I wondered if The Generosity of the Dead was another vampire romance but it turns out to be about organ donations in France. The Social Volcano is the idea that popular anger about inequality in China will erupt and topple the Communist Party. Mr King Whyte obviously doesn't think it will.
I haven't the heart to find out what Friction Stir really is. (I'm ignoring the welding element.) I'm hoping it might be fiction with attitude...what do you think?
One of my favourites is Do Androids Dream of Electric Sheep? which was turned into the rather more forgettably titled Blade Runner when they made a movie out of it.
I quite liked Rankin's Knots and Crosses too (one of the early Rebus novels).
Then there's practically anything that John Irving writes:
A Prayer for Owen Meany
A Widow for One Year
The Cider House Rules
Trying to Save Piggy Sneed.
They give you no clue but when you've finished reading you realise they couldn't be called anything else.

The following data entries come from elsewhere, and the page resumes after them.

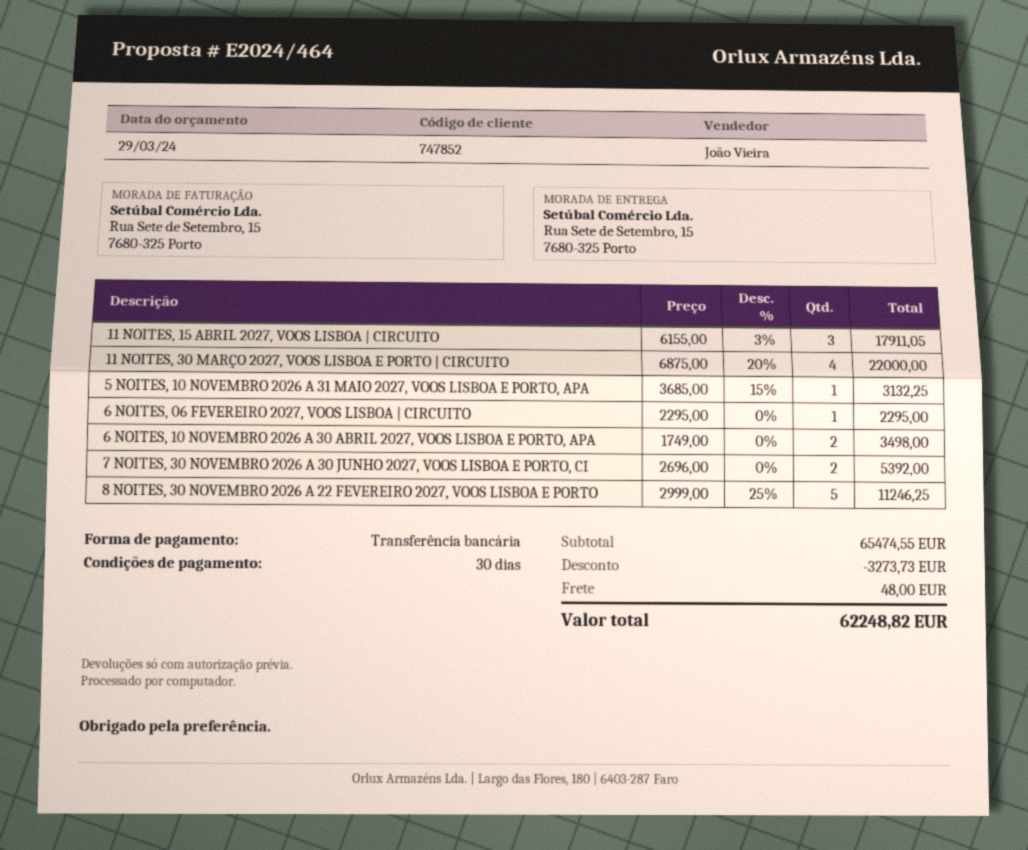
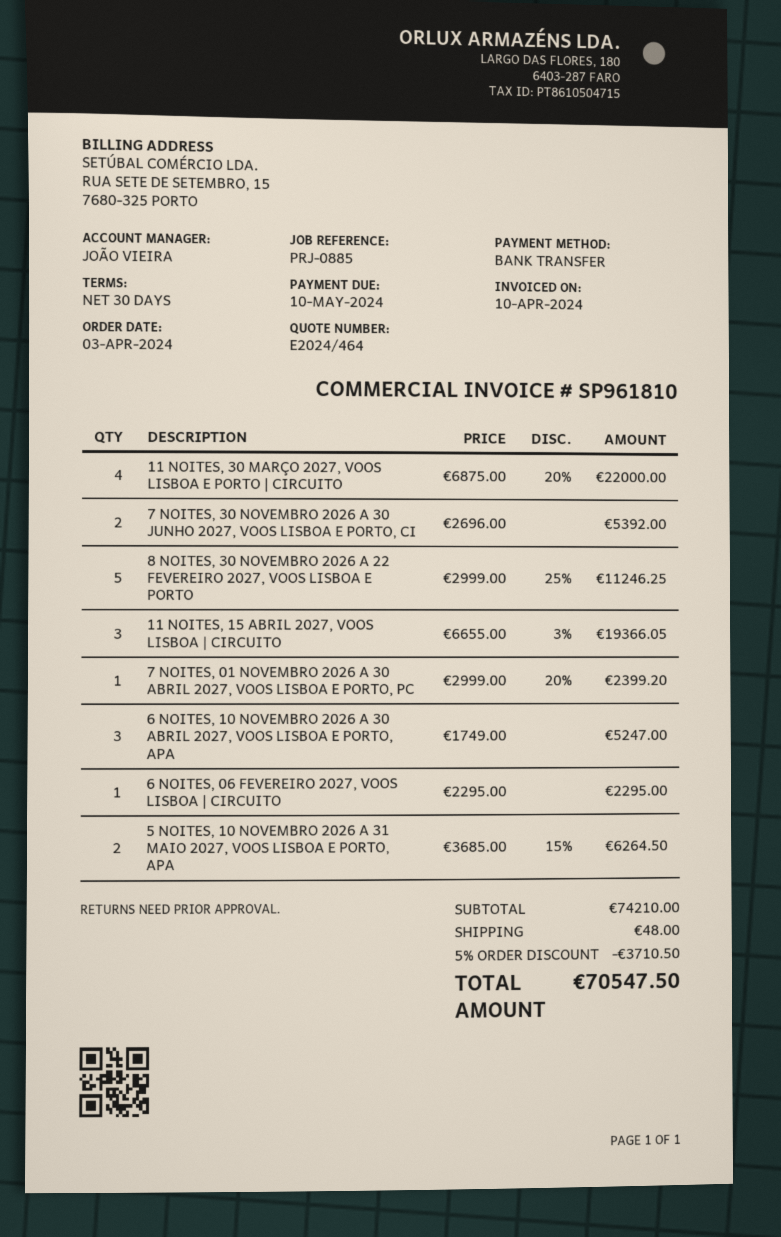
11 NOITES, 15 ABRIL 2027, VOOS LISBOA | CIRCUITO: 3 x 6155.00 - 3% = 17911.05 -> 3 x 6655.00 - 3% = 19366.05
5 NOITES, 10 NOVEMBRO 2026 A 31 MAIO 2027, VOOS LISBOA E PORTO, APA: 1 x 3685.00 - 15% = 3132.25 -> 2 x 3685.00 - 15% = 6264.50
6 NOITES, 10 NOVEMBRO 2026 A 30 ABRIL 2027, VOOS LISBOA E PORTO, APA: 2 x 1749.00 = 3498.00 -> 3 x 1749.00 = 5247.00
7 NOITES, 01 NOVEMBRO 2026 A 30 ABRIL 2027, VOOS LISBOA E PORTO, PC: none -> 1 x 2999.00 - 20% = 2399.20
subtotal: 65474.55 -> 74210.00
discount: 3273.73 -> 3710.50
total: 62248.82 -> 70547.50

Yes for John Irving's novels...World according to Garp....Hotel New Hampshire (which should be just a label but somehow isn't)...but especially Cider House Rules which matures as a title as the novel progresses... Never really got Philip K. Dick I suppose because he wrote ideas fiction and in the end I prefer character fiction but you're right, he was king of title making...
I love the novel and the the novel title HOW THE LIGHT GETS IN by M.J. Hyland. I love it when a title is quite abstract and when the writer at some point in the novel refers very subtly to the title.
Yes, I'm intrigued by titles that are rather obscure and I don't quite 'get' until I read more, but I think the key is that they still have to contain some kind of concrete image...something that allows my imagination to start working. The truly abstract can be very putdownable. I'm thinking of titles like
My inner loneliness
(made up - I hope) awful if serious and not tongue-in-cheek
Thank you for the recommendation as haven't read How the Light gets in but is a title that stays with you.